Хорошо, что он вспомнил про эти глаза, ибо вслед за тем тотчас же вспомнил, что у существ, вышедших из лесу, глаза–то были обычные - звериные. И немедленно морок воспоминаний рассеялся, а Карр увидел летящую прямо в его черную мохнатую грудь жердину, такую же точно, как только что у него на глазах лишила жизни могучего лося. Конечность - "рука", как он впоследствии выучил - существа, швырнувшая жердину, еще как бы замерла в воздухе неподвижно. Время послушно остановилось, вернее, Карр просто сделал шаг и вышел из его потока. Небывалая для него ярость поднялась из самой глубины, выплеснулась в глаза, те самые, бывшие волчьи, черное адское пламя рванулось из них, и когда он вновь вернулся в странную эту, невиданную нигде более реку Времени, жердина, которой оставалось до его открытой и беззащитной груди не более вытянутой руки, внезапно осыпалась почти невидимым глазу прахом.

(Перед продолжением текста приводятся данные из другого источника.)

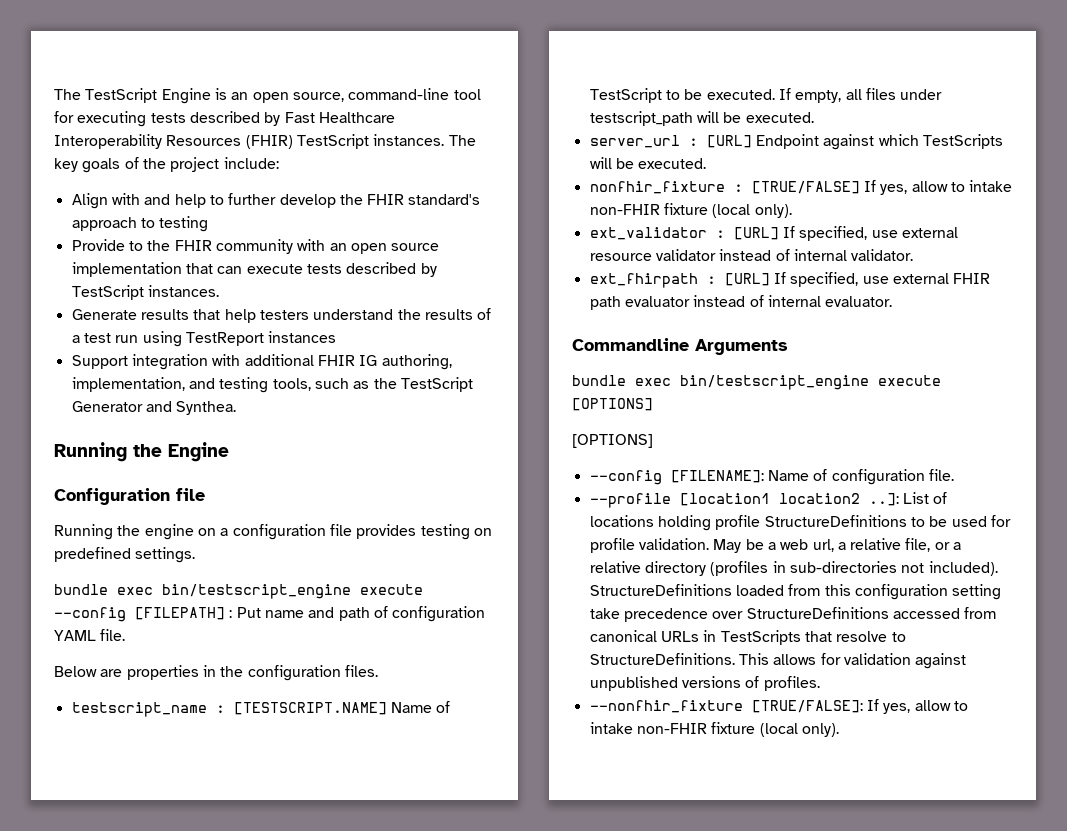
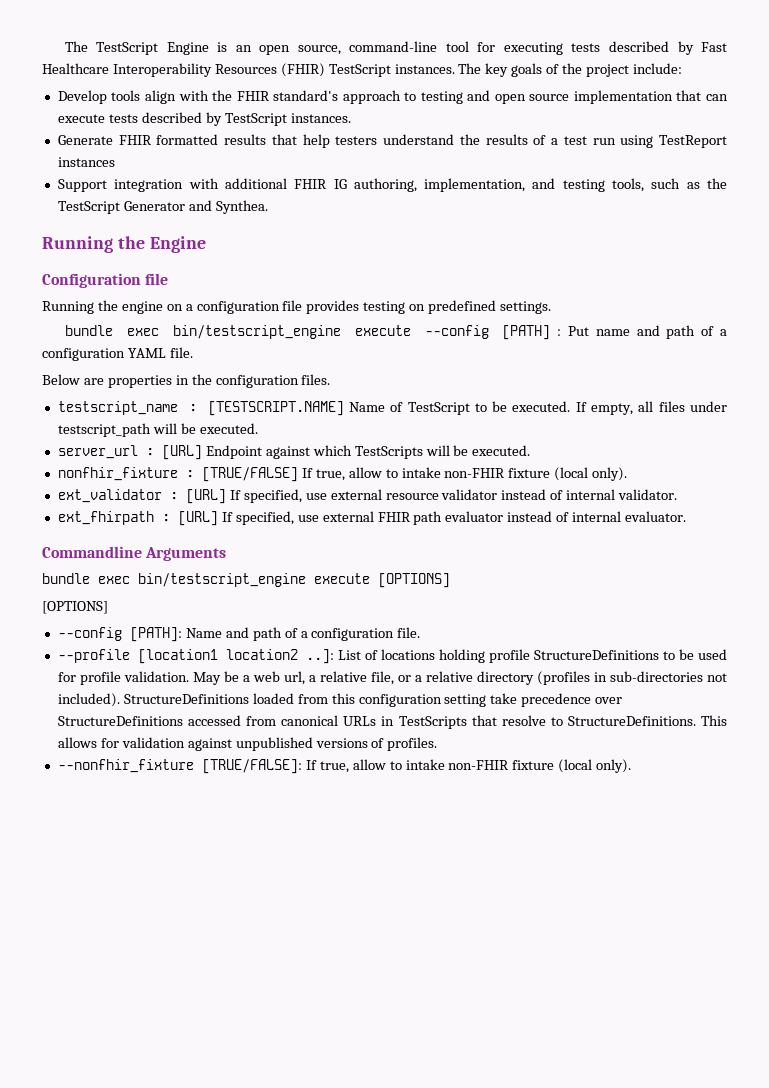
[71,193,336,209] Align with and help to further develop -> [57,90,209,104] Develop tools align with
[71,239,347,254] // Provide to the FHIR community with an -> [467,90,491,101] and
(137, 314) none -> [118,134,219,145] FHIR formatted
[135,607,225,620] [FILEPATH] -> [502,325,551,340] [PATH]
(388, 612) none -> [719,329,727,336] a
[880,184,908,195] yes, -> [315,469,345,481] true,
[670,469,828,483] [FILENAME]: Name of -> [129,627,308,642] [PATH]: Name and path of a
[883,703,911,714] yes, -> [319,761,349,773] true,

Карр, верно, был в тот миг невиданно грозен. Но существа вместо того, чтобы бежать от этого ужаса что есть силы, только повалились ничком, кто где был, и застыли, будто умерли. Карр знал, что это не так: вечная уловка, хитрость слабого перед сильным, - он подошел к бросившему в него жердину, сам в первый раз встал на задние лапы, поднял несчастного когтистыми передними и попросту разорвал пополам. Кровь бросилась было бить из разорванных жил, но тут же на лету застывала и оседала тем же, почти невидимым коричнево–серым прахом; вскоре и все тело почернело и, грянув оземь, рассыпалось, как догоревшая в буйном лесном пожаре толстая сосновая ветвь.
Странные существа и тут не разбежались, как можно было бы ожидать от животных - казалось, даже малейшая искра здравого смысла была им неведома. Вместо этого они вновь завопили своими шальными голосами и стали то подниматься, воздевая свои … руки? к небу, то снова бросаясь ниц. Карр равнодушно отвернулся и скрылся от них в скале.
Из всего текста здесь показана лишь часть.